The Affordable Care Act included a hospital readmission program that penalizes hospitals for high rehospitalization rates for certain medical conditions. The Center for a Responsible Federal Budget suggests increasing penalties and applying them to more medical conditions and types of providers.

Site-neutral payments also make the list of recommended offsets, although the proposal is limited to services provided in hospital outpatient departments and physician offices. Medicare often pays different rates for similar services based on the type of facilities that provide them. The center’s plans would set pay at the lowest cost level for certain services, which the group says would save money and remove a key incentive that has led to hospitals buying freestanding physician practices.

Beneficiary offsets:

The center hopes to glean $80 billion by simplifying cost-sharing, reducing cost sharing for poor seniors, restricting first-dollar coverage in Medigap plans and encouraging employees to cash out their retiree plans in exchange for premium subsidies.

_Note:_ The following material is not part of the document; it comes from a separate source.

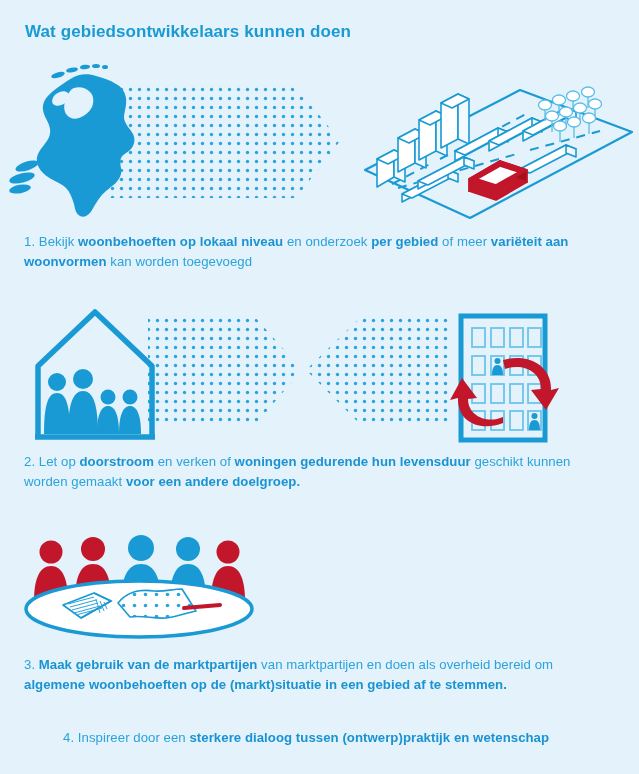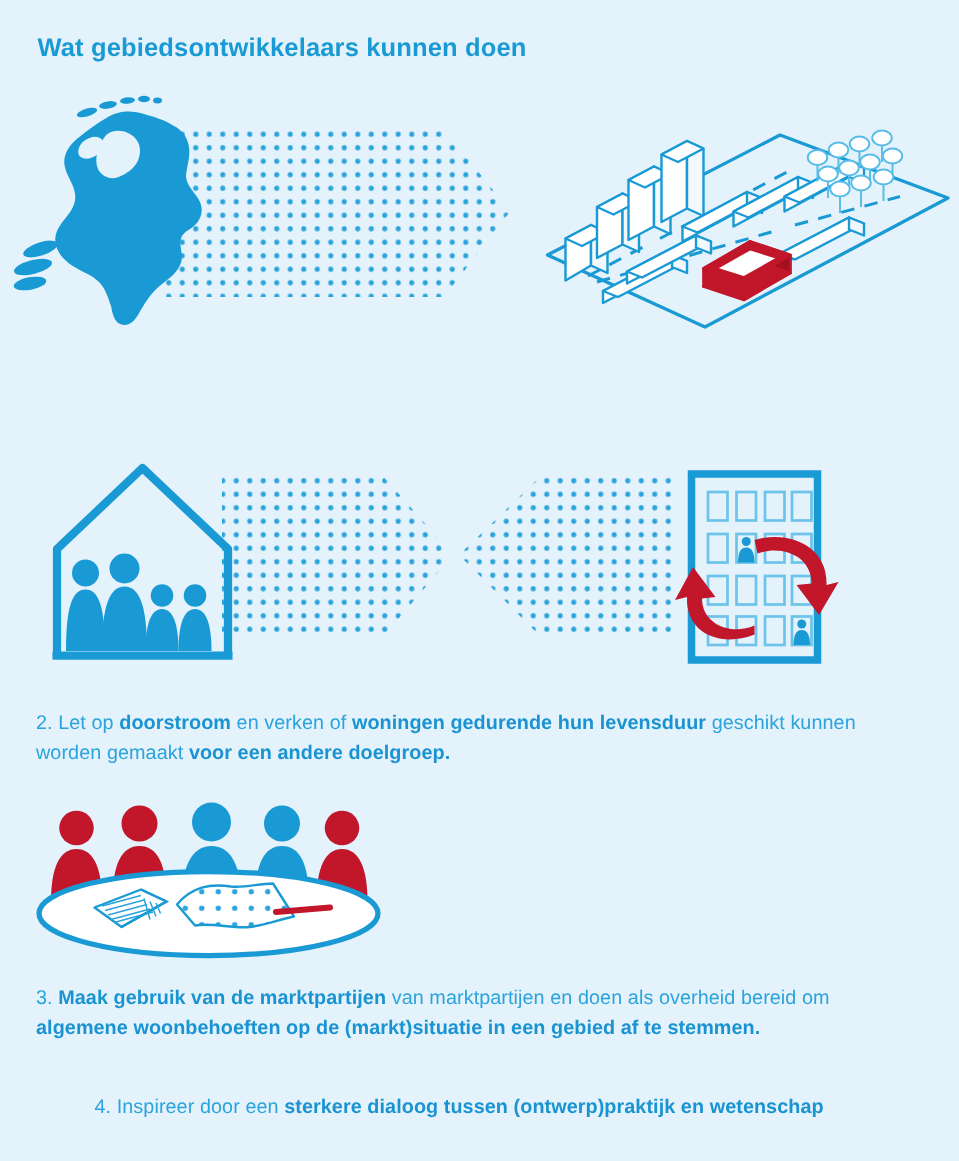"1. Bekijk woonbehoeften op lokaal" div.caption { html: none -> <div> <span>1. </span><span>Bekijk </span><b>woonbehoeften op lokaal niveau</b><span> en onderzoek </span><b>per gebied</b><span> of meer </span><b>variëteit aan woonvormen</b><span> kan worden toegevoegd</span> </div> }
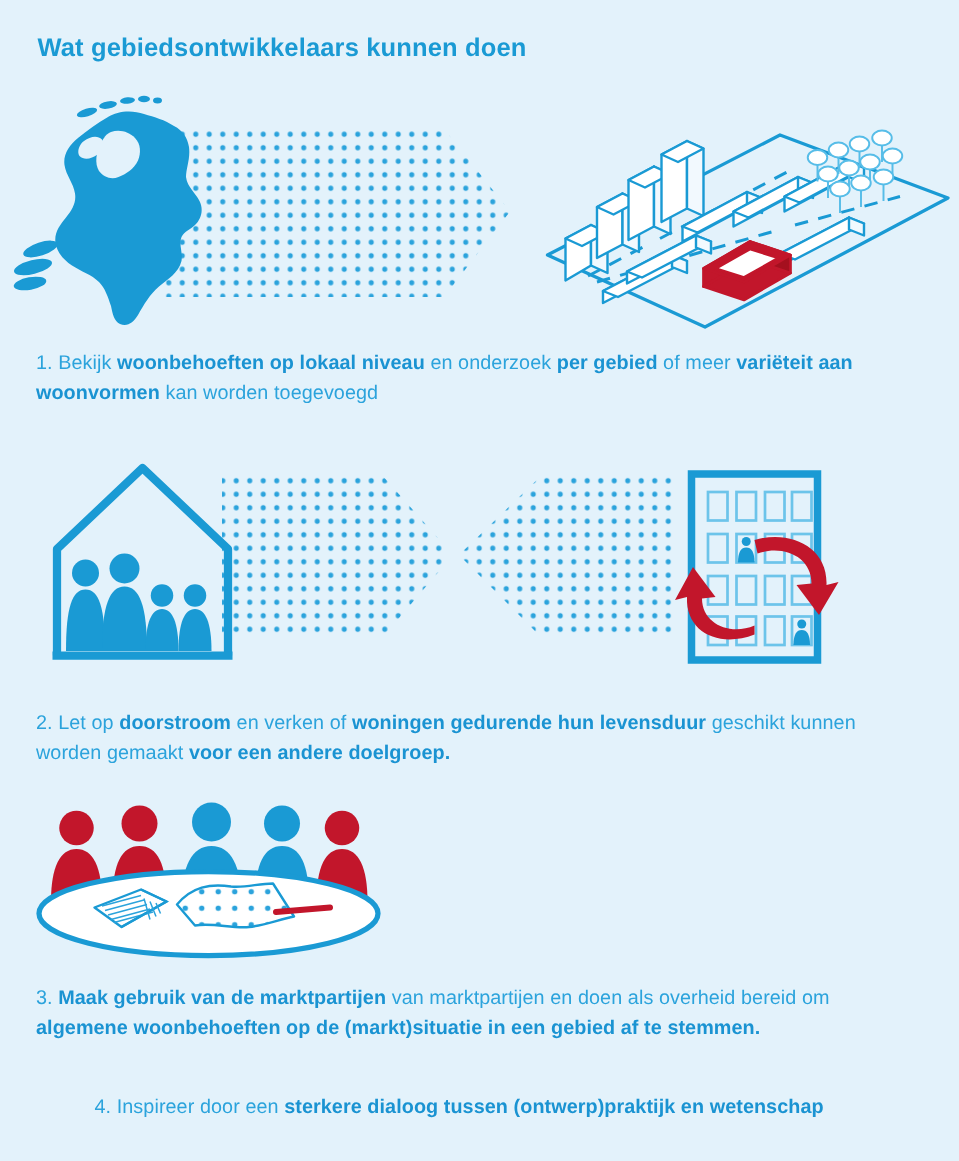"2. Let op doorstroom en" #cap2 { top: 472px -> 452px }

The center also calls for changes to Medicare Part A and Part B, which currently have varying deductibles, coinsurance and copays. The center calls for creating a combined deductible of about $600 and combined coinsurance of 20 percent for most services. The proposal would limit out-of-pocket cost to about $6,000. The center states that the details could be adjusted and the important thing is to simplify cost-sharing, encourage cost control and protect seniors against catastrophic health costs.

The plan also would reduce deductibles and out-of-pocket maximums for poor seniors, while keeping the cost-sharing structure the same, and it would charge wealthy seniors 5 percent co-insurance up to an additional $2,000 of costs above the standard out-of-pocket limit.

Catastrophic caps would make reforming supplemental insurance easier because seniors would no longer need Medigap for catastrophic coverage. Many policymakers say supplemental insurance drives up spending by removing disincentives to seek low-value services — but seniors’ advocates say there is no proof that supplemental insurance encourages overuse of services and most people who buy it, need it. The center suggests prohibiting Medigap plans from covering new deductibles and allowing them to cover only half of additional out-of-pocket costs.

Likewise, the plan would encourage retirees to drop supplemental insurance by letting employees cash out the value of those plans in exchange for premium subsidies. It also would hike Medicare premiums for those who continue to use wrap-around insurance with first-dollar coverage.

Medicaid savings:

The plan suggests $10 billion could be saved by restoring the provider tax threshold to 5.5 percent. To get more from federal matching, many states inflate Medicaid costs by taxing health providers, then they redistribute that money right back to providers. In 2011, the limit on this practice was raised from 5.5 percent of net patient revenue to 6 percent.